= What is expected =
Write out, without any change, the lines in the material below that run from the line with "- | | | Conviviality |" through the line with "- | | Drive | Equanimity |", both included.

= Materials provided =
####################

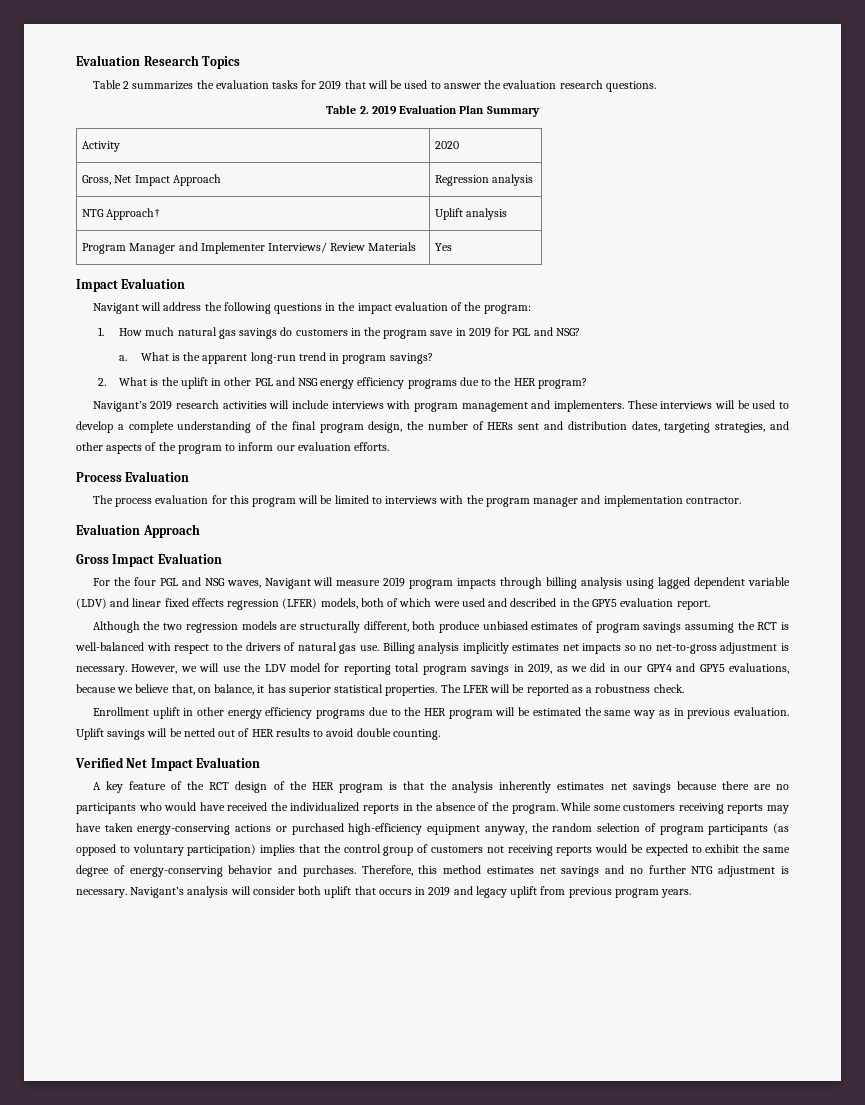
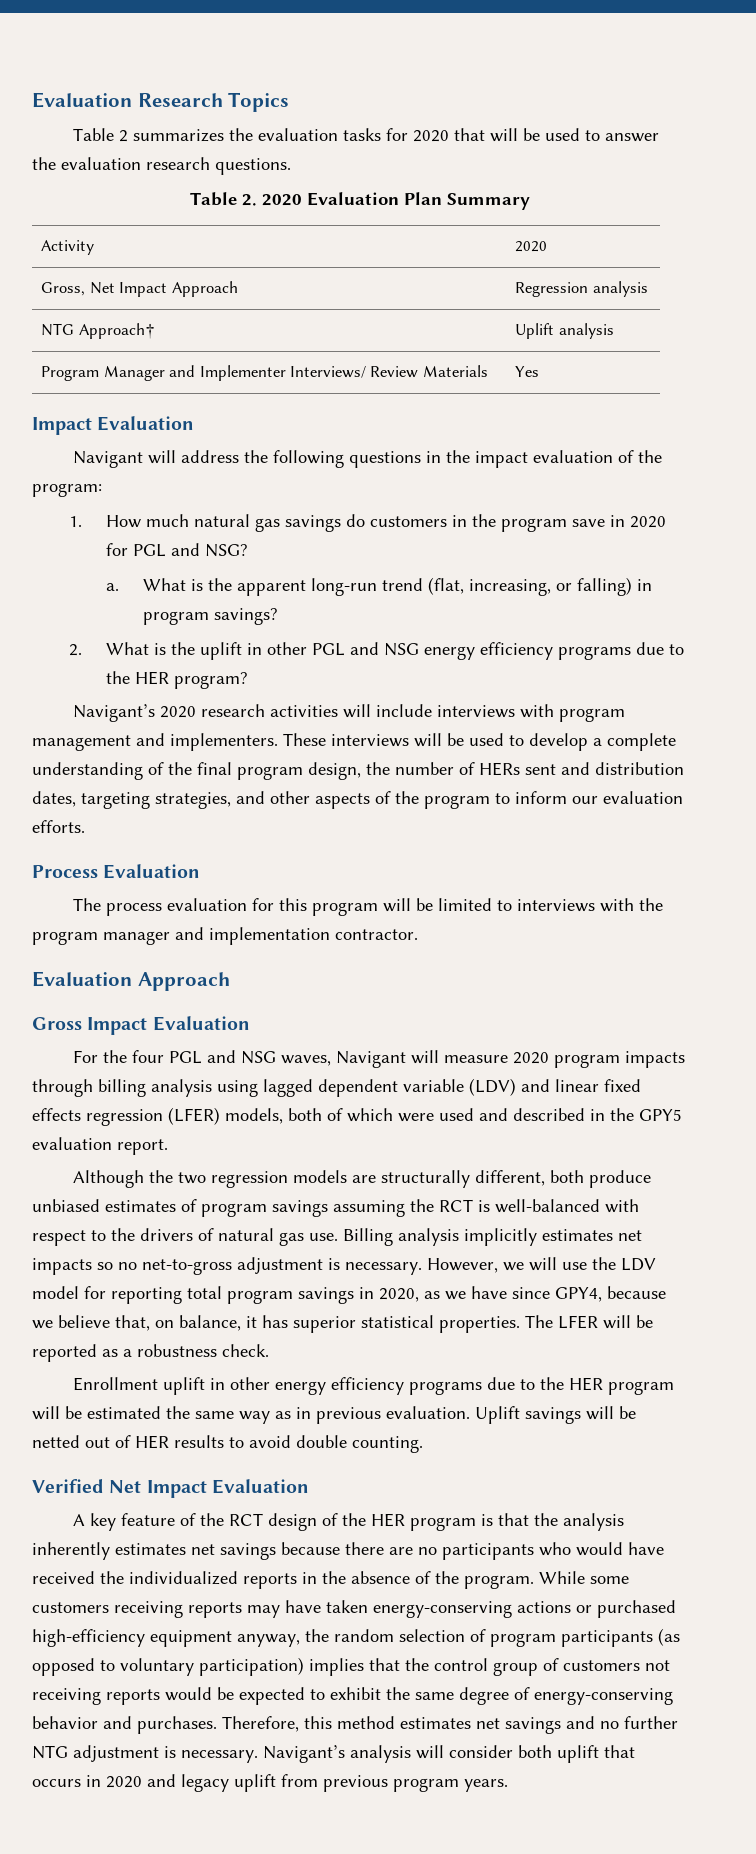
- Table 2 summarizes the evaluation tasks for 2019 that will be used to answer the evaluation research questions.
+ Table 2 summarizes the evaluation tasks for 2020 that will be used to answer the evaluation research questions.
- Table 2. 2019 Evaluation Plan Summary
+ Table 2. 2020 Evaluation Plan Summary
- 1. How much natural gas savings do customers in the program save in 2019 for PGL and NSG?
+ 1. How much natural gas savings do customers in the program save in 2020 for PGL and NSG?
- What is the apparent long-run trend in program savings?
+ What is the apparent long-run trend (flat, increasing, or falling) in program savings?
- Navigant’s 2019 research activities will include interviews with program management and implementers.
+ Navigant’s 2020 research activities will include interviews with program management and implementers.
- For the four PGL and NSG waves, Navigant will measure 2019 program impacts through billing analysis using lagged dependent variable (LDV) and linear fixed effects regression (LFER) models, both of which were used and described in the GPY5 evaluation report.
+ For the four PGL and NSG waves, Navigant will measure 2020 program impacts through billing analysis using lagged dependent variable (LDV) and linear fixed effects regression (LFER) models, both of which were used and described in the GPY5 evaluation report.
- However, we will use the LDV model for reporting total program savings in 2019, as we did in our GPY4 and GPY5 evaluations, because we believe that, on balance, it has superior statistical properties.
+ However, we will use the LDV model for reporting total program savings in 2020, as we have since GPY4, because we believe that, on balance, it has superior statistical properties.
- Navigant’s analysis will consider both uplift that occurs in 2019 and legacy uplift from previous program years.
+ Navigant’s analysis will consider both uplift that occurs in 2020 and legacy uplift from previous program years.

####################

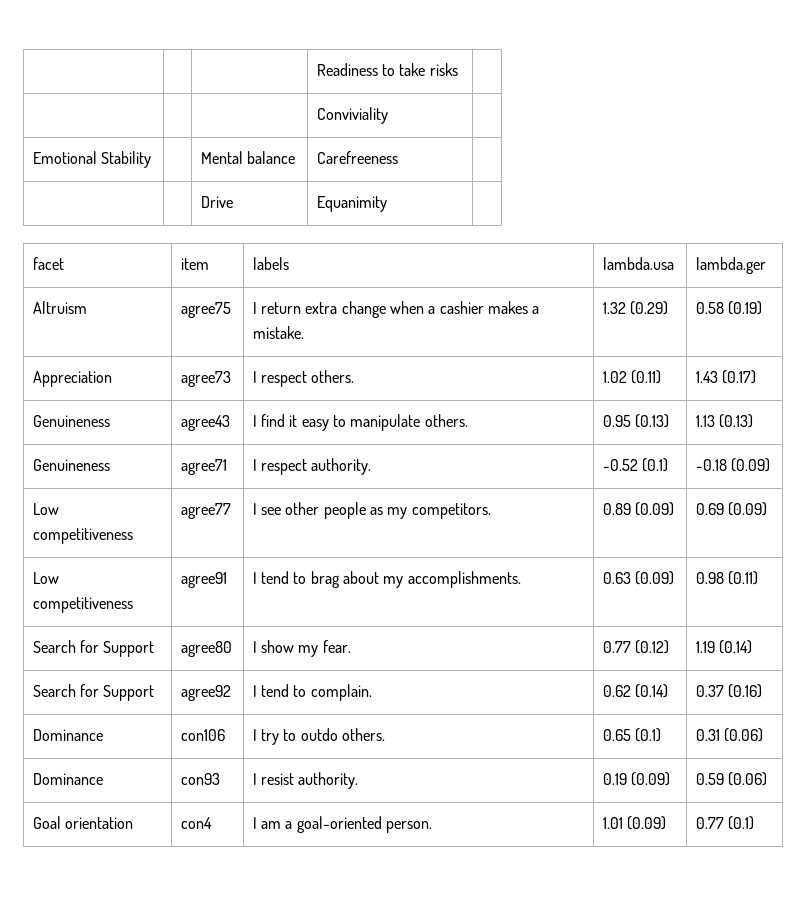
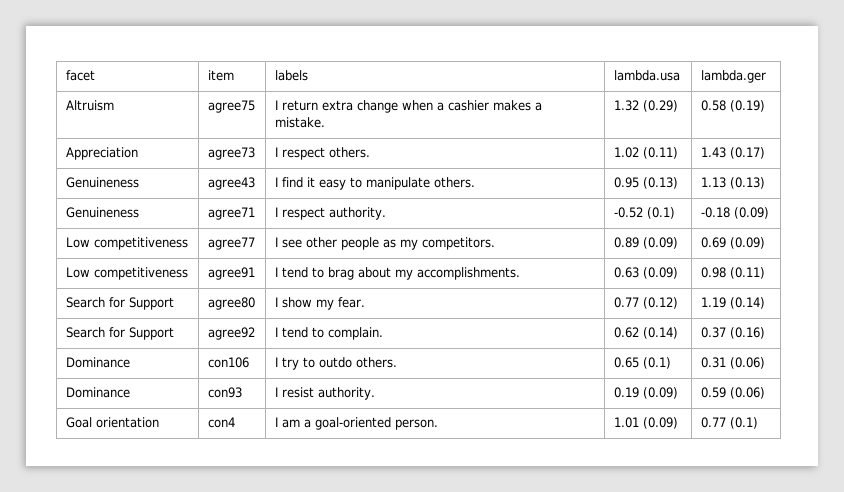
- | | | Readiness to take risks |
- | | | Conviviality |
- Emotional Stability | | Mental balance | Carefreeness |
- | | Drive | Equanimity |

####################

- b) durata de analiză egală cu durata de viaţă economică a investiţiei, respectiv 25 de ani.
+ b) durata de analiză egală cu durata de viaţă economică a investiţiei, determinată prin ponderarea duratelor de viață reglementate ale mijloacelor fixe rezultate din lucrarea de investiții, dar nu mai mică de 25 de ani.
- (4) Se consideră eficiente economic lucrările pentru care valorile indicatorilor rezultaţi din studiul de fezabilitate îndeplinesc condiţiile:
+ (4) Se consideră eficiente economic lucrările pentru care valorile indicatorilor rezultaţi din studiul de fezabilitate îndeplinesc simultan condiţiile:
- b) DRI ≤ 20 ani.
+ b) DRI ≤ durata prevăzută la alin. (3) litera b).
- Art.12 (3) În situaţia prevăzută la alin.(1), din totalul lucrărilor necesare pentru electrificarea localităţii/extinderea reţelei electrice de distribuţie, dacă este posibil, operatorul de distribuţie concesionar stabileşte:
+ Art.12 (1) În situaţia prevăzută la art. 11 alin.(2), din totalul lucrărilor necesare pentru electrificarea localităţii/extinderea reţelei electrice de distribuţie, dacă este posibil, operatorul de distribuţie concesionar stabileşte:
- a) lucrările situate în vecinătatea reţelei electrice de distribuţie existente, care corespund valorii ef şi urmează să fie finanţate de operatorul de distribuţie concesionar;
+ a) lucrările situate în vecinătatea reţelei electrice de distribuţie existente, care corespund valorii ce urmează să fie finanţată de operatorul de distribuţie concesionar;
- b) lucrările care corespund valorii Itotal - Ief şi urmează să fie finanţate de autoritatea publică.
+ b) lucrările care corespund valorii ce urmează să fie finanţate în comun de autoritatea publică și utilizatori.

####################

= Solution for this exercise =
- | | | Conviviality |
- Emotional Stability | | Mental balance | Carefreeness |
- | | Drive | Equanimity |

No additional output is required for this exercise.